No Man’s Dog: A Detective Sergeant Mulheisen Mystery – by Jon A. Jackson

No Man's Dog: A Detective Sergeant Mulheisen Mystery - by Jon A. Jackson 1
No Man’s Dog: A Detective Sergeant Mulheisen Mystery
by Jon A. Jackson
Grove/Atlantic Inc., 355 pp.
CLR [rating:4]

A Writer’s Writer

In No Man’s Dog Jon Jackson weaves a curious juxtaposition between his long-time hero “Fang” Mulheisen, a soon-to-be former Detroit cop, and his nemesis of many years, Joe Service, an ex-freelance contractor to the Mob. Dumped into this cocktail of violence and mayhem are a ruthless, if at times seemingly confused, collection of drug dealers, international terrorists, rogue government agents, and the relentless fury of crime-moll Helen Sedlacek, whose father was way up on the family ladder until he was offed.

The book begins with Mulheisen’s aged mother, an inveterate bird watcher, nearly killed in an incomprehensible bombing at an orderly environmental protest. Just prior to the blast a mysterious stranger warns her to flee the area. Mulheisen quits the force to take care of her, but as she gradually begins to recover and to regain her memory, he turns his attention to tracking down the explosive criminals. Cops are cops and unsolved crimes are anathema to long-time members of the force like Fang.

The task force assembled to solve the case can’t decide if the bombing was aimed at the environmental group, or is the work of an international terrorist organization or even a drug cartel attempting to quiet a witness. Mulheisen is not a member of this lost group, but works on the fringes following his own leads and instincts.

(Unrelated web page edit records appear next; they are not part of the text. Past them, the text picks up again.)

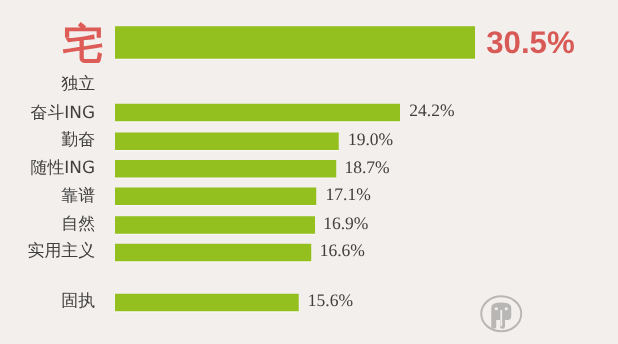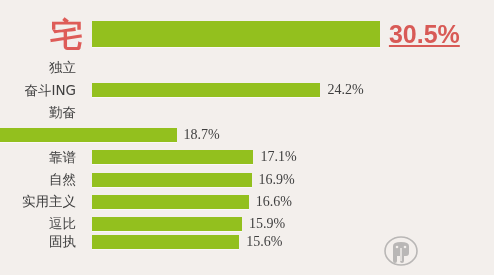"30.5%" .row-value.highlight { text-decoration: underline -> none }
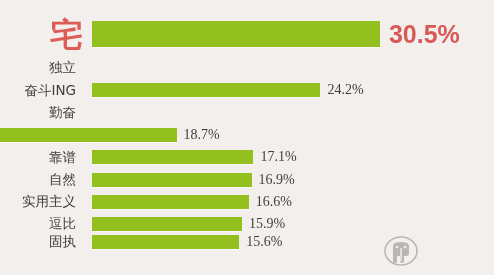"19.0%" div.bar-wrap { html: none -> <div> <div></div> <div>19.0%</div> </div> }
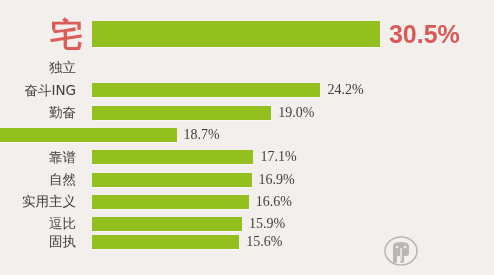"随性ING" div.row-label { html: none -> <div>随性ING</div> }
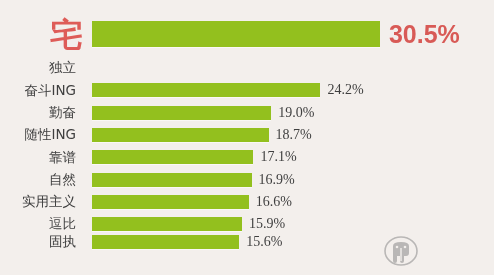"逗比" div.bar-row { html: <div> <div>逗比</div> <div> <div></div> <div>15.9%</div> </div> </div> -> none }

This is a typical Jackson scenario, one that threatens to careen out of control and wander dark, incomprehensible avenues of plot. This will never happen. Jackson, who studied creative writing at Iowa State at the time Raymond Carver was there, easily and without apparent artifice moves each of his story lines through the narrative. At times none of them seem related, and it often appears that they never will be. Subtly at these moments of readerly concern, with precise timing, Jackson slips in awkward incidence, slight dialogue inference, delicate innuendo and the entire off-kilter mélange of intrigue begins to tie itself together.

Enter a gun-happy survivalist named “Imp” Luck. Was he responsible for the bombing or just an unwitting government pawn? And what about the volatile presence of Joe Service, the sometimes hatchet man for an elite group of federal agents acting above the law who call themselves the Lucani? None of this is enough for Jackson. Just as Service has been pitched into the clutches of the Lucani’s Machiavellian Colonel Tucker, an old mob contact warns Joe that someone he thought he’d killed is alive and probably wants to ice Service. And so it goes.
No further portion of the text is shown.